• _Problem to solve_
In your copy, leave out the pictures; write out all the data exactly.
---------- Data records ----------
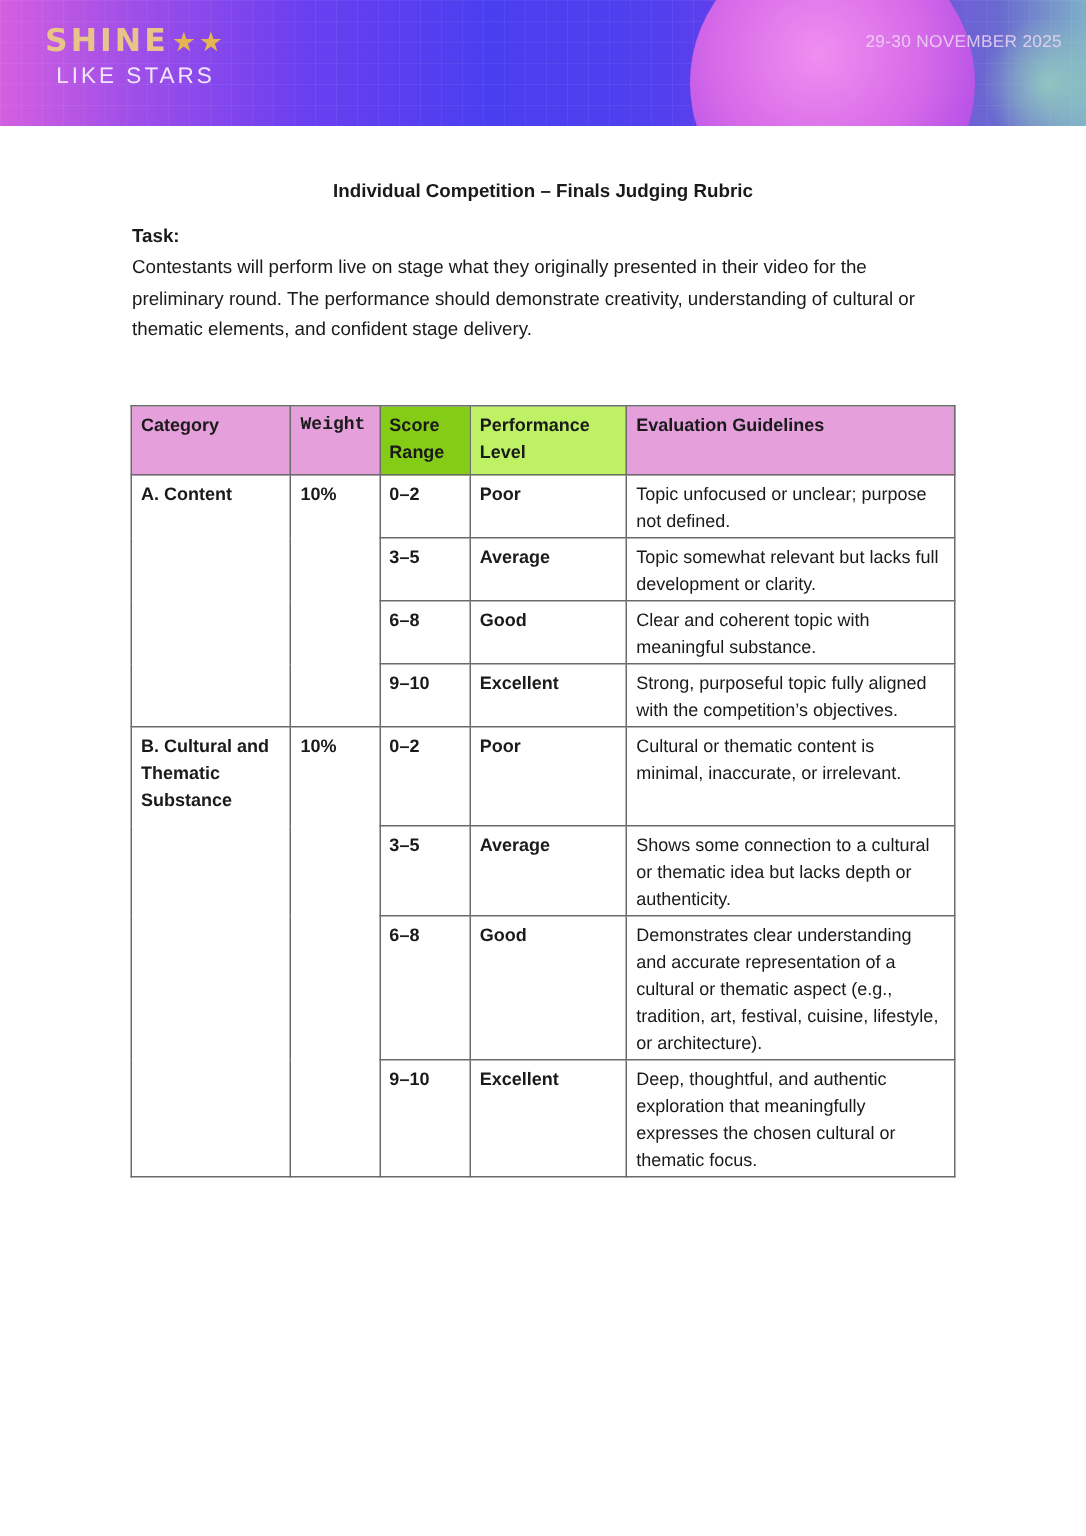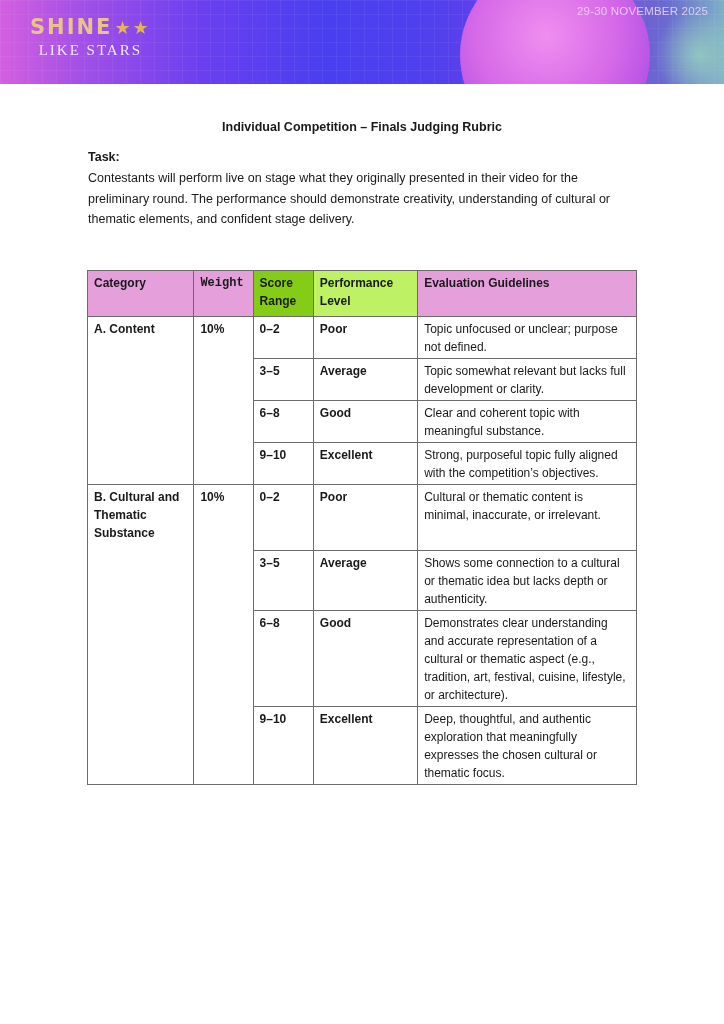"29-30 NOVEMBER 2025" .date { top: 5px -> 22px }
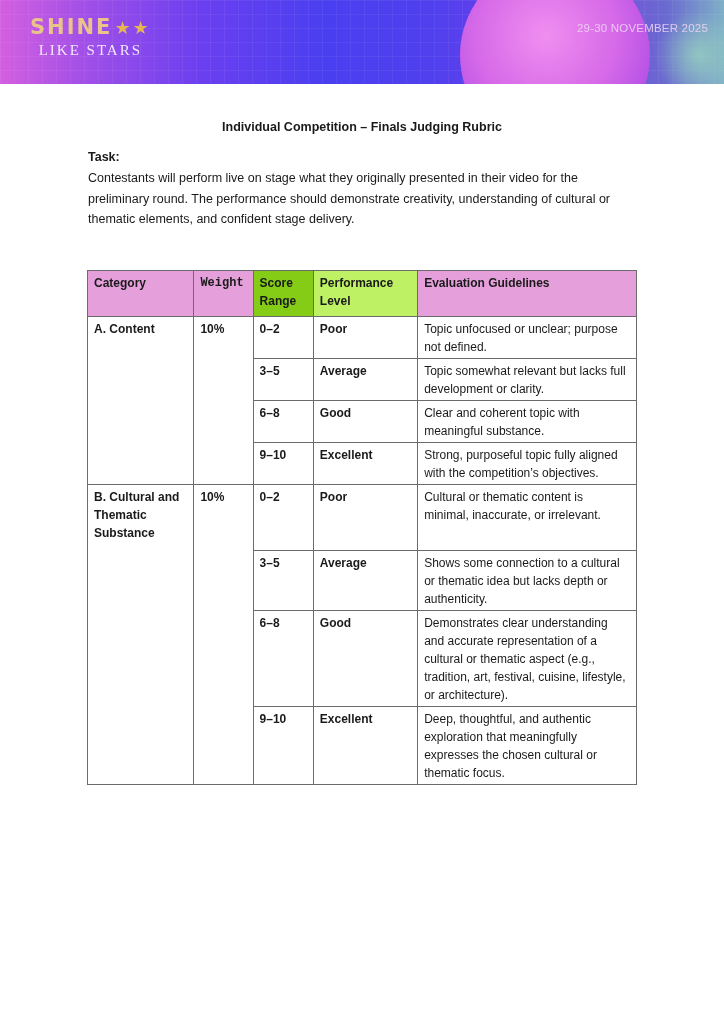"LIKE STARS" .logo .like { font-family: Liberation Serif, serif -> Liberation Sans, sans-serif }
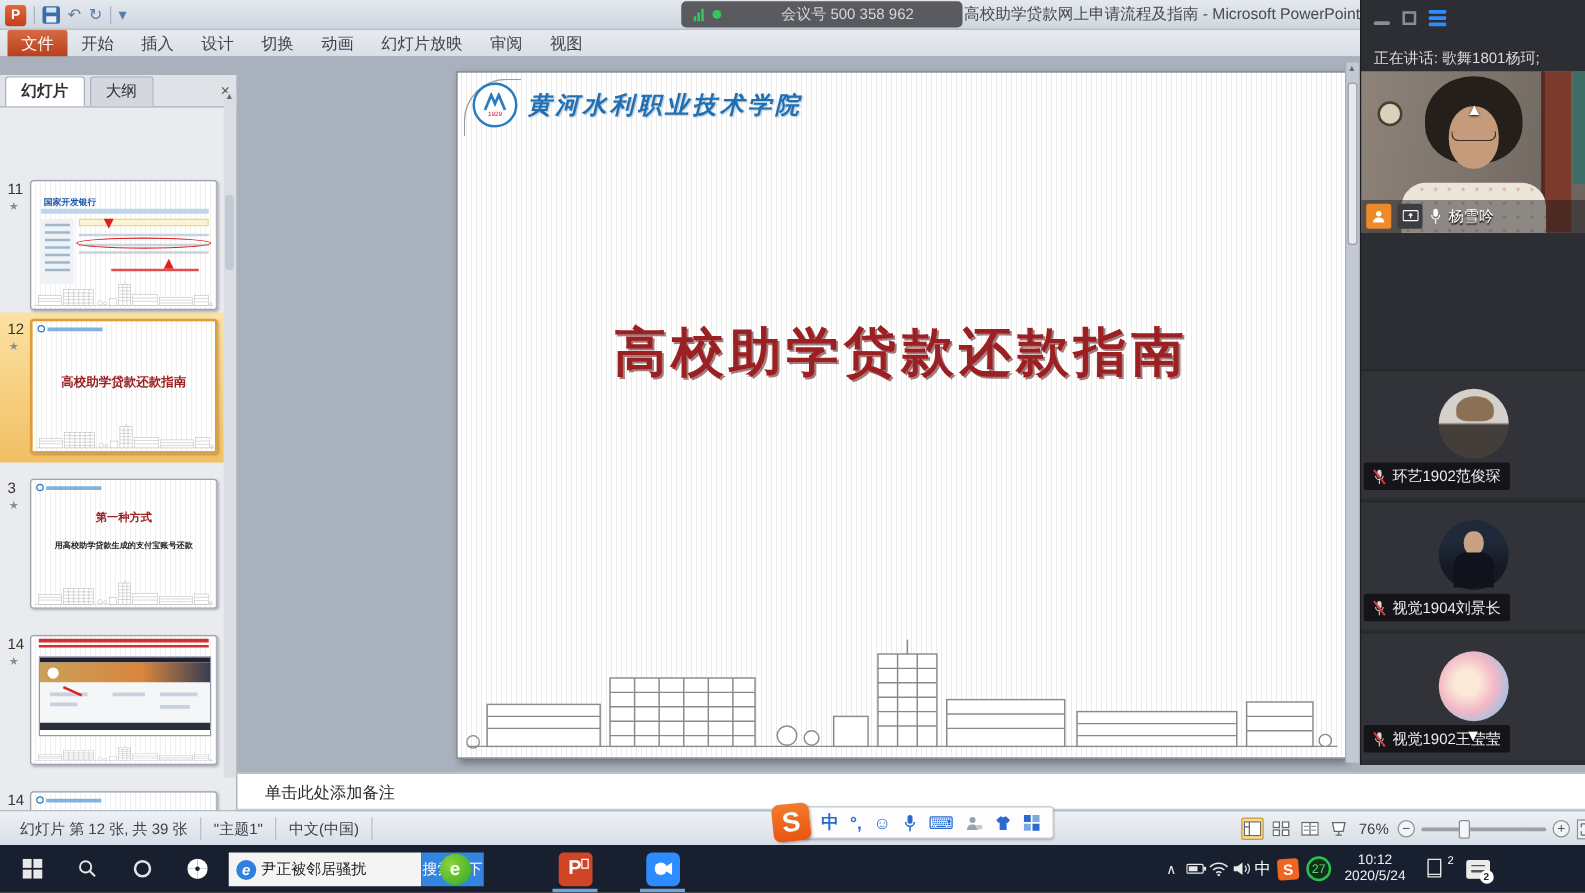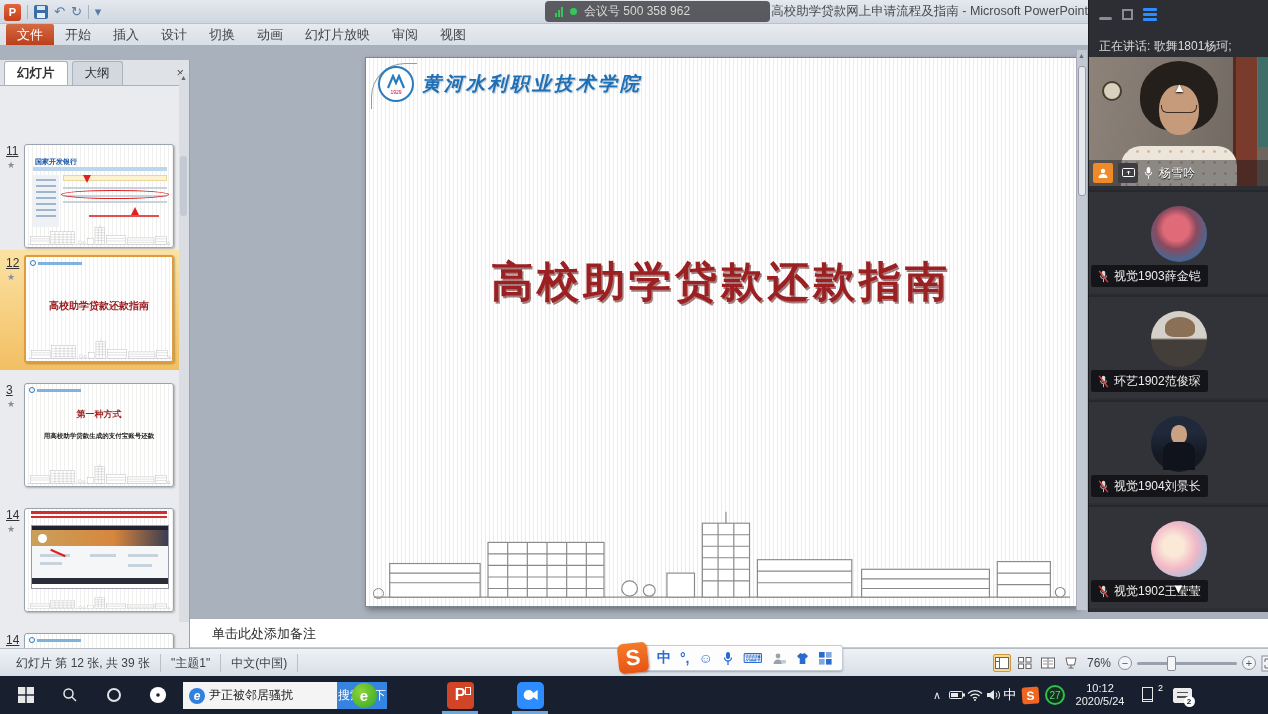"会议号 500 358 962" .pill span { margin-left: none -> 41px }
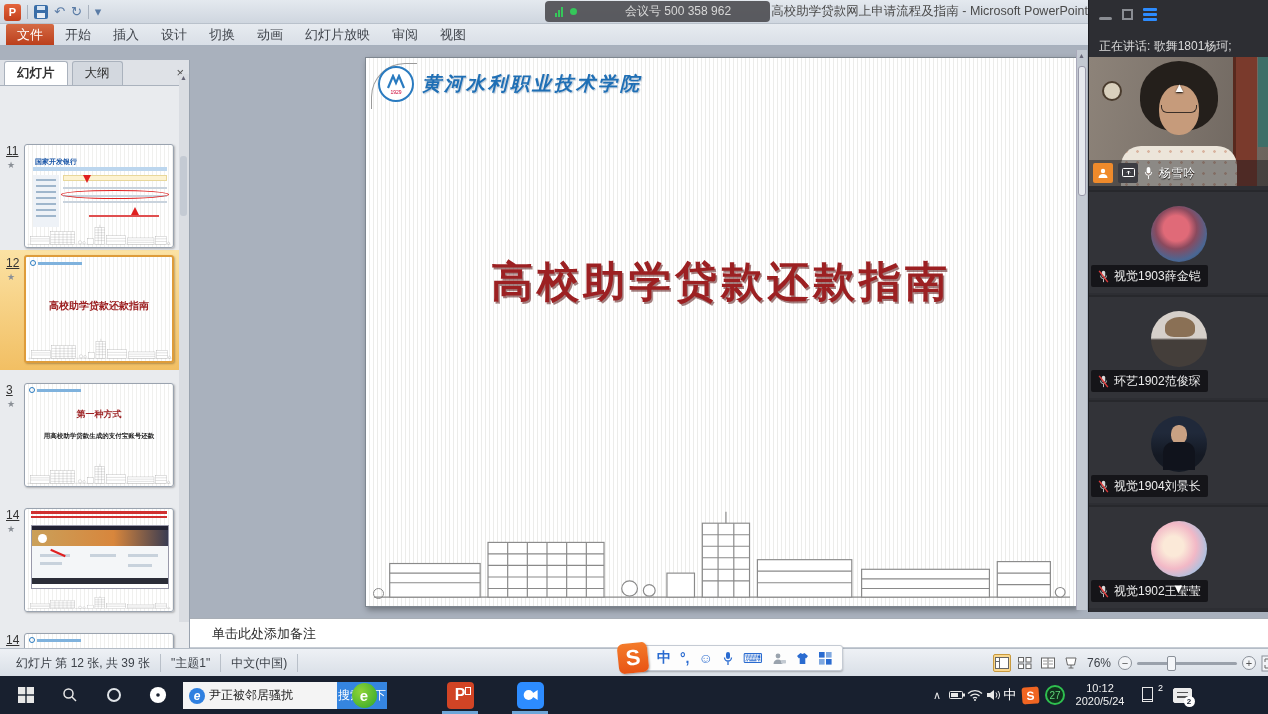"11" .thumb-num { text-decoration: underline -> none }
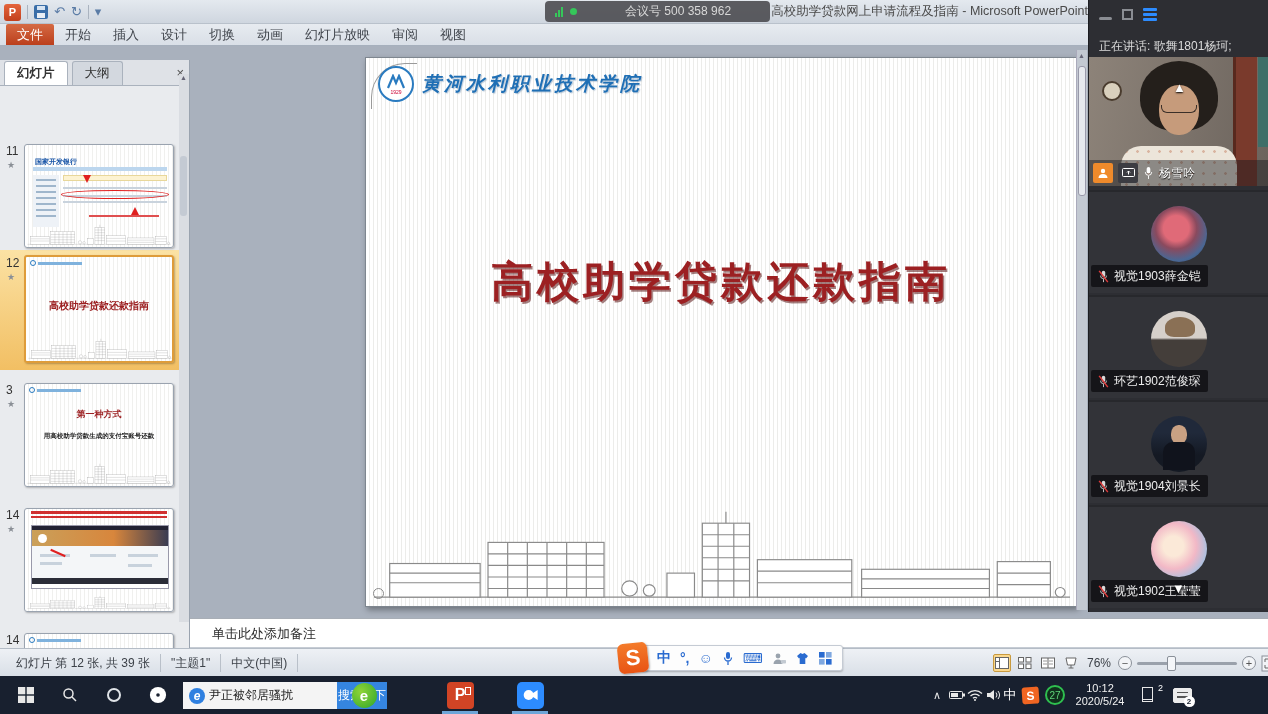"视觉1903薛金铠" div.p-row { html: <div> <div></div> <div> <svg> <rect></rect> <path></path> <line></line> <line></line> </svg> <span>视觉1903薛金铠</span> </div> </div> -> none }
----------
• _Exercise answer_
"29-30 NOVEMBER 2025" .date { top: 5px -> 22px }
"LIKE STARS" .logo .like { font-family: Liberation Serif, serif -> Liberation Sans, sans-serif }
"会议号 500 358 962" .pill span { margin-left: none -> 41px }
"11" .thumb-num { text-decoration: underline -> none }
"视觉1903薛金铠" div.p-row { html: <div> <div></div> <div> <svg> <rect></rect> <path></path> <line></line> <line></line> </svg> <span>视觉1903薛金铠</span> </div> </div> -> none }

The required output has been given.